Он стоял у беседки, провожая меня взглядом. Блестела рыбья маска. Мне померещилось, что это не карп – демон с забрала шлема. Пять нашейных пластин. Доспех из кожи и железа. Знамя на бамбуковом древке. Боевой веер с металлическими спицами.
Уверен, при жизни Мигеру-доно одевался иначе. Но я увидел так.
4
«Ваш приказ будет исполнен!»
– Я заказывал у вас коробку пирожных. Они готовы?
Щекастый продавец, обладатель тонких щегольских усиков, меня не узнал. Неужели я так плохо выгляжу после вчерашнего? Лицо вроде бы цело, не то что у Акайо. Ухо? Не по ушам же он покупателей узнаёт! Должно быть, у него просто плохая память на лица.
– Ах, это вы! Простите, умоляю!
Ухо распухло и горело. В темноте оно светилось, как угли в жаровне. Чудодейственная мазь аптекаря Судзуму, и та не спасала.
– Конечно же, ваш заказ готов! Извольте убедиться!
Светло-кремовые шарики пирожных аккуратными рядами лежали в коробке с изображением лотосового пруда. Карпов в пруду не водилось, но и так смотрелось чудесно. От нежного аромата сладостей у меня потекли слюнки. Настроение, с утра подобное небу, затянутому угрюмыми тучами, улучшилось. Уверен, Шиничи и его писцы будут довольны.
Расплатившись, я заковылял в сторону правительственного квартала. Мигеру следовал за мной по пятам. Два месяца назад я точно так же приноравливался к семенящему шагу отца. Да и этой ночью крался в дом не лучшим образом: семенил, хромал, зажимал себе рот ладонью, гася стоны…
И наткнулся на взволнованную мать.
Удивляюсь ещё, как мне удалось проскользнуть мимо неё в беседку! Моя дорогая матушка сгорала от беспокойства: пропал её непутёвый сын! Ночью! В такую погоду! Едва я переступил порог, меня ослепил свет масляной лампы.
– Что с тобой?! Тебя избили?!
Чтобы это понять, матушке не пришлось долго в меня вглядываться.

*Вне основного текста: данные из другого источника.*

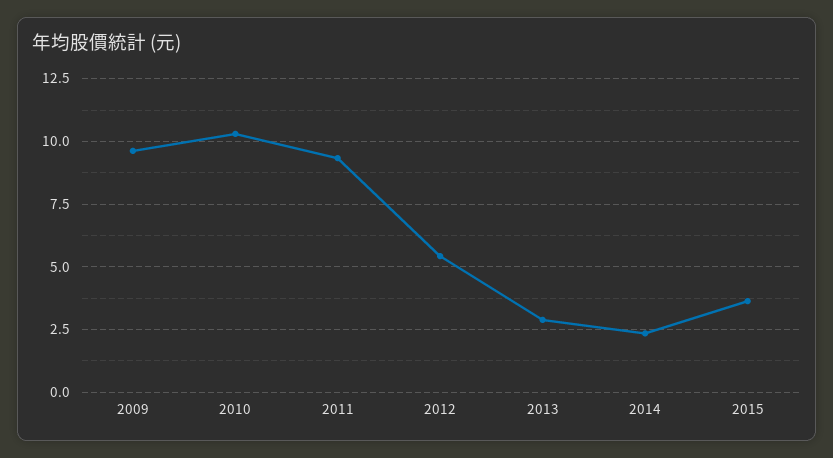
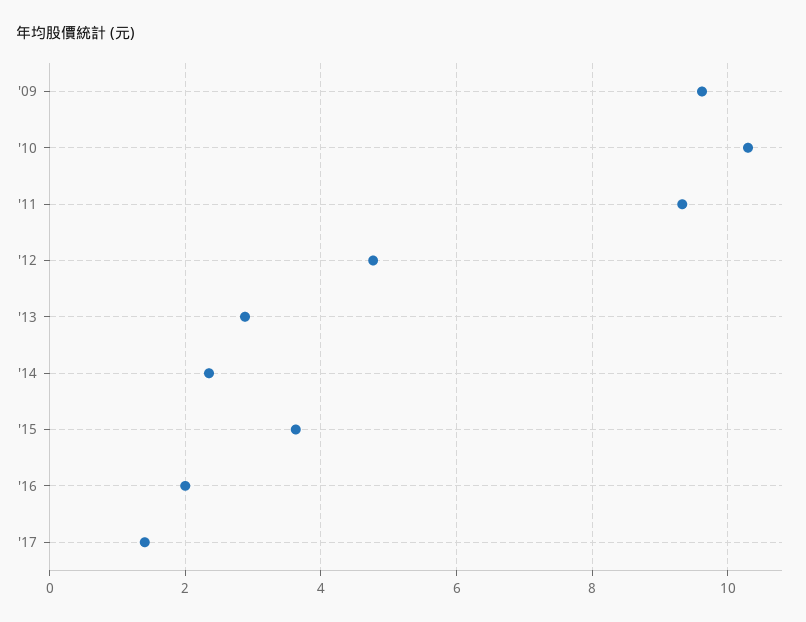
2012: 5.5 -> 4.8
'16: none -> 2
'17: none -> 1.4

Я попытался вести себя как отец после битвы с разбойником. Всё в порядке, иди спать. Со мной ничего не случилось. Ага, не тут-то было! Матушкины причитания разбудили О-Сузу, из родительской спальни объявился отец – кстати, он не выглядел заспанным. В итоге служанку погнали в аптеку за припарками и снадобьями от ушибов.
Да, Судзуму никуда не делся. У него даже не отобрали лицензию. Он всё так же держал аптеку на углу улицы Цветущей Сакуры и Собачьего переулка. Никуда не делась его дочь Теруко – и грубияны-слуги. Правосудие будды Амиды свершилось, закон кармы сам определил, кто несёт ответственность за смерть бабушки Мизуки. Все остальные ни при чём. Несчастный случай, стечение обстоятельств. Ошибку дочери аптекаря ещё надо доказать, но раз карма уже указала убийцу – значит, и доказывать незачем. Если кое-где закрыли глаза на попытку сокрытия фуккацу в одной известной семье, то не этой семье взывать к справедливости и требовать наказания виновных!

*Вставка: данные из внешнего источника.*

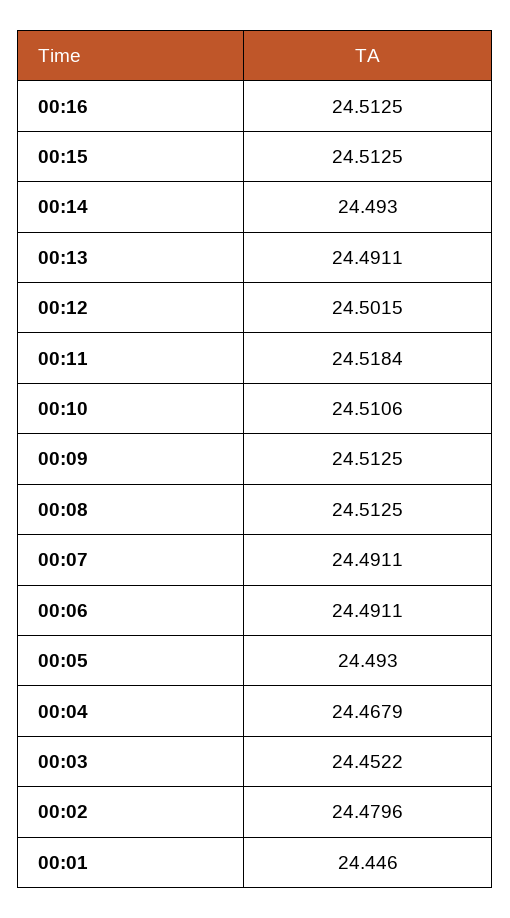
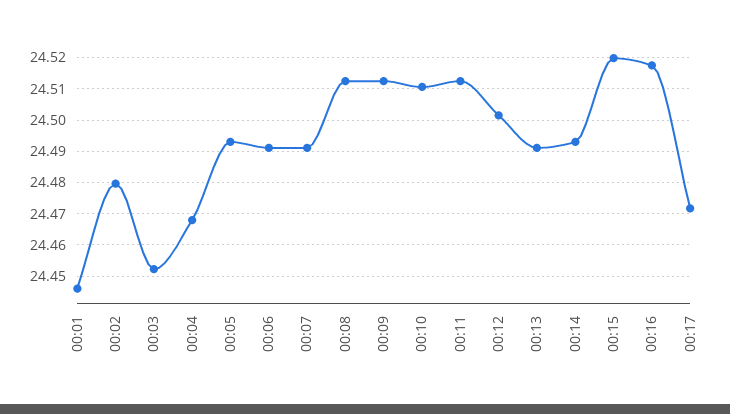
00:16: 24.5125 -> 24.518
00:15: 24.5125 -> 24.52
00:11: 24.5184 -> 24.512
00:17: none -> 24.472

Мы не взывали. Не требовали. Отец нанёс визит к аптекарю, запретив мне следовать за ним. И я – верите? – послушался. С того дня Судзуму снабжал нашу семью лекарствами бесплатно. Снабжал с радостью и даже с видимым облегчением. Попроси мы у него тюк женьшеня и рог носорога – отдал бы, не чинясь.
Ещё и сплясал бы от счастья.
Вот и сейчас, поднятый с постели, он выдал О-Сузу не только мазь и примочки, но и «целебную настойку на императорских грибах». Сказал: укрепляет дух и телесные силы. К настойке я отнёсся с подозрением. Морщась, сделал пару глотков: матушка настояла. Гадость редкая, но ничего дурного со мной не случилось.
Хорошего, впрочем, тоже.
Рёбра болели так, что заснуть удалось лишь под утро. Перебрав все лежачие позы, я каким-то чудом отыскал одну-единственную, в которой мог дышать, не скрипя зубами при каждом вдохе. Колено распухло, стреляло жаркими искрами. И рёбра, и колено мне туго перебинтовали, предварительно наложив мазь. Встав, я позавтракал рисом с копчёным угрём и чаем – корзинку с подарком, как ни странно, заботливый кайонай не потерял. Натянул верхнее кимоно, покрыл голову шляпой, сунул за пояс плети, спасённые безликим – и отправился на службу.